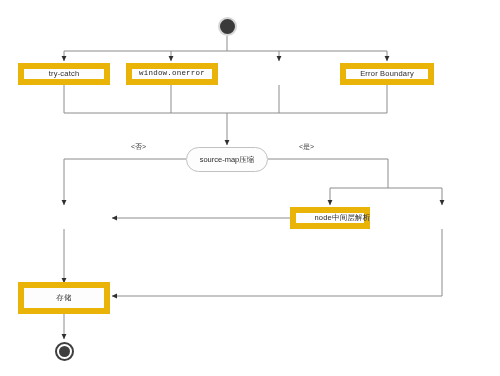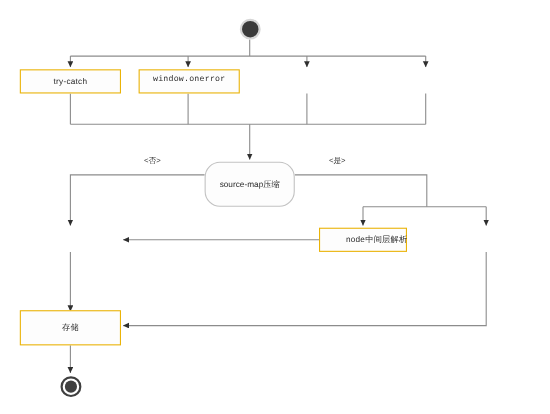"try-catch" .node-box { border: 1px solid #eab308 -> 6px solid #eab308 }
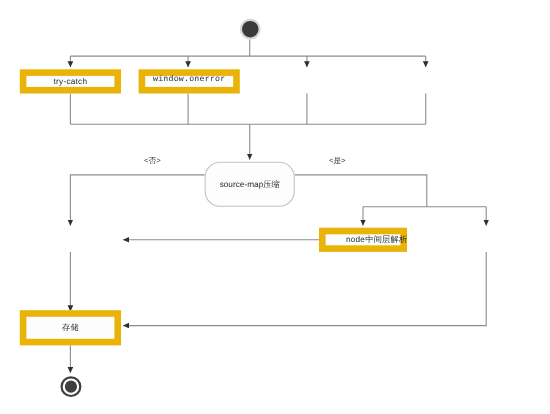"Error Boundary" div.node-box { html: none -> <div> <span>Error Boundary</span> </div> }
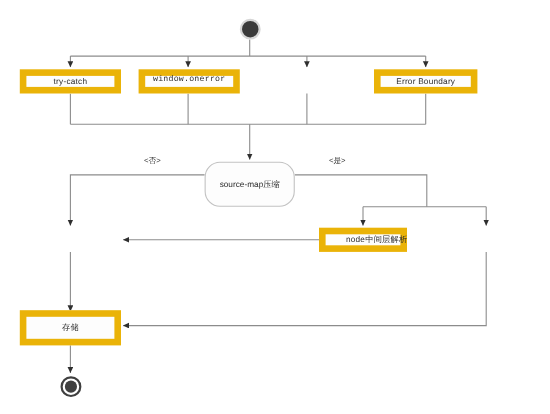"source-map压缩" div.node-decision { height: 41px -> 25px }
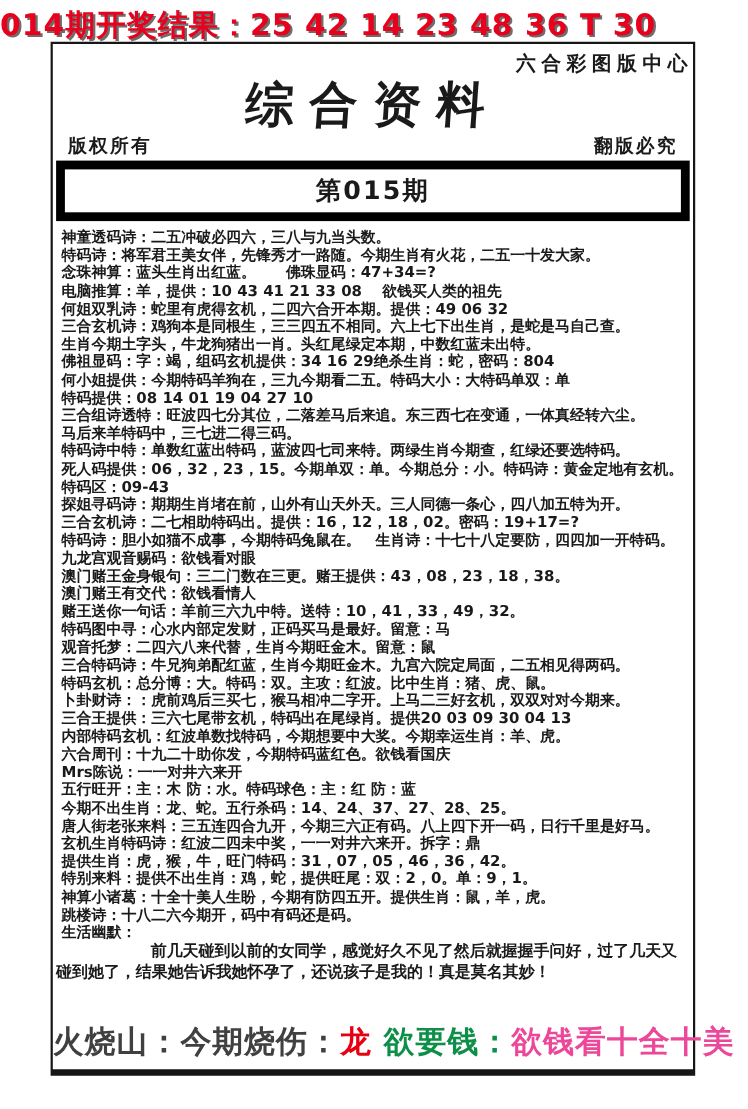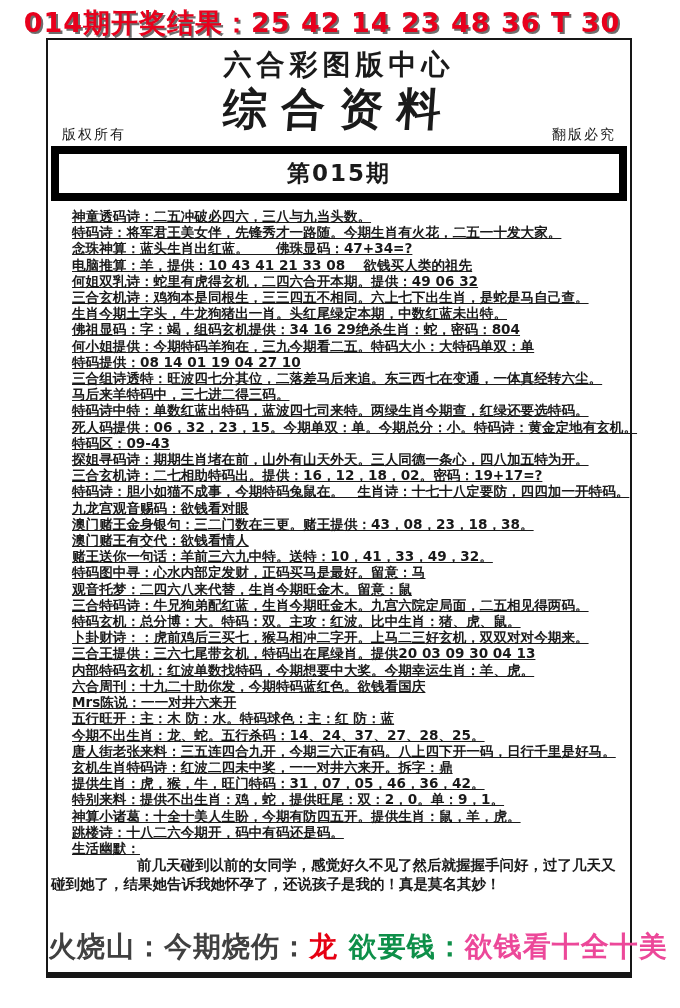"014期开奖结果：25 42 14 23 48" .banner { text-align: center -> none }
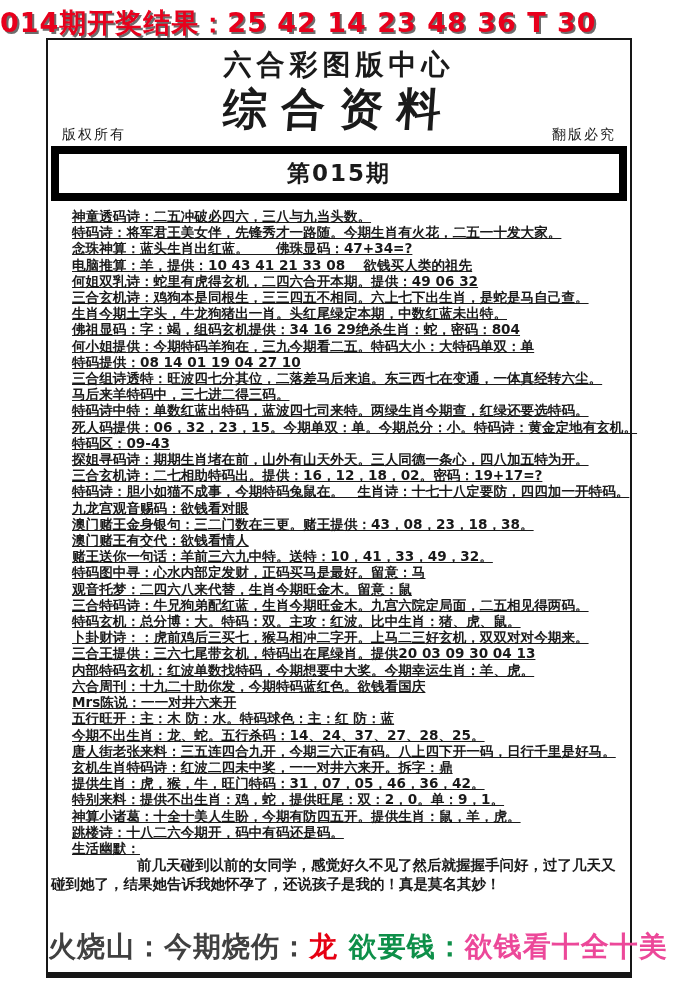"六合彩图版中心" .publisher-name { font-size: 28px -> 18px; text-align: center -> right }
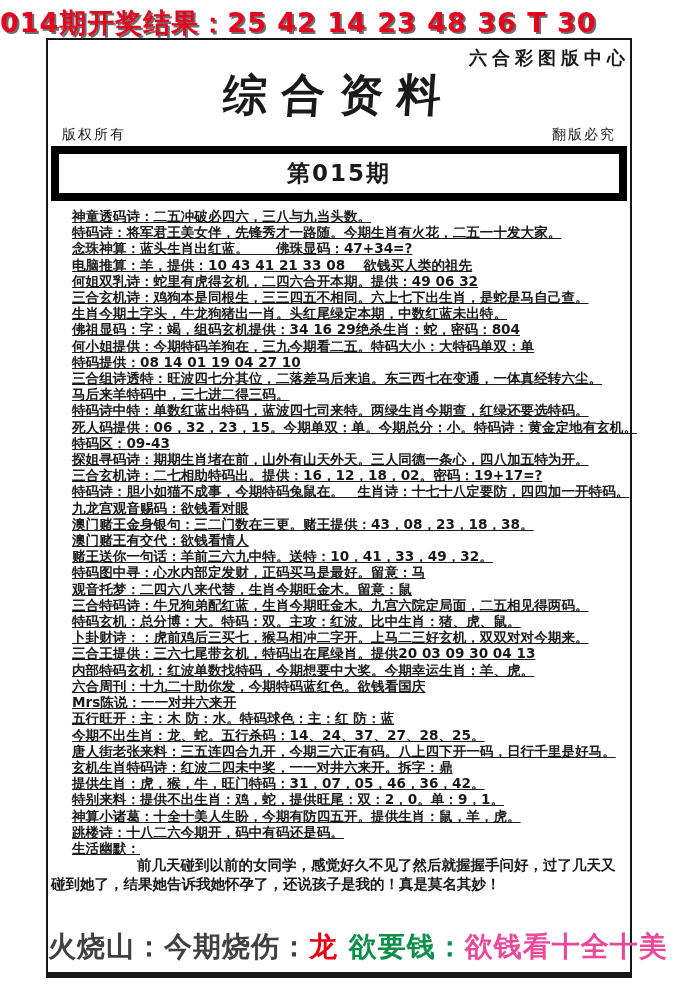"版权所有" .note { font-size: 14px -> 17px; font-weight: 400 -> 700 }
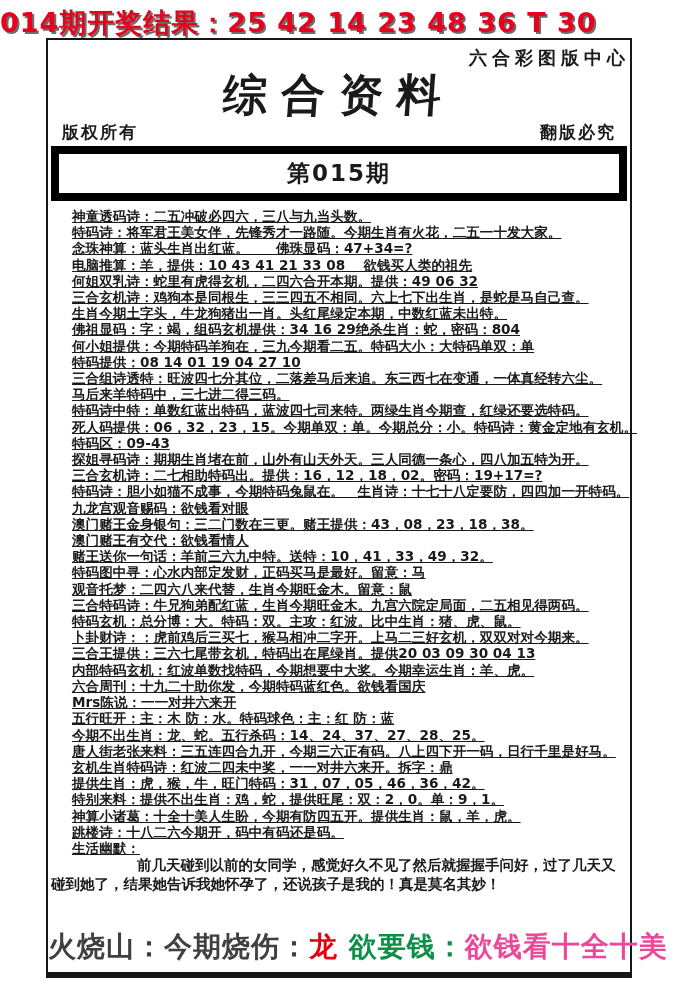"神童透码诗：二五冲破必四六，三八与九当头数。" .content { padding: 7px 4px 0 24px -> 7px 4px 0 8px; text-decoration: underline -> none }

**Work request**
Reproduce the complete set of records verbatim and omit the pictures.

**Response area**
"try-catch" .node-box { border: 1px solid #eab308 -> 6px solid #eab308 }
"Error Boundary" div.node-box { html: none -> <div> <span>Error Boundary</span> </div> }
"source-map压缩" div.node-decision { height: 41px -> 25px }
"014期开奖结果：25 42 14 23 48" .banner { text-align: center -> none }
"六合彩图版中心" .publisher-name { font-size: 28px -> 18px; text-align: center -> right }
"版权所有" .note { font-size: 14px -> 17px; font-weight: 400 -> 700 }
"神童透码诗：二五冲破必四六，三八与九当头数。" .content { padding: 7px 4px 0 24px -> 7px 4px 0 8px; text-decoration: underline -> none }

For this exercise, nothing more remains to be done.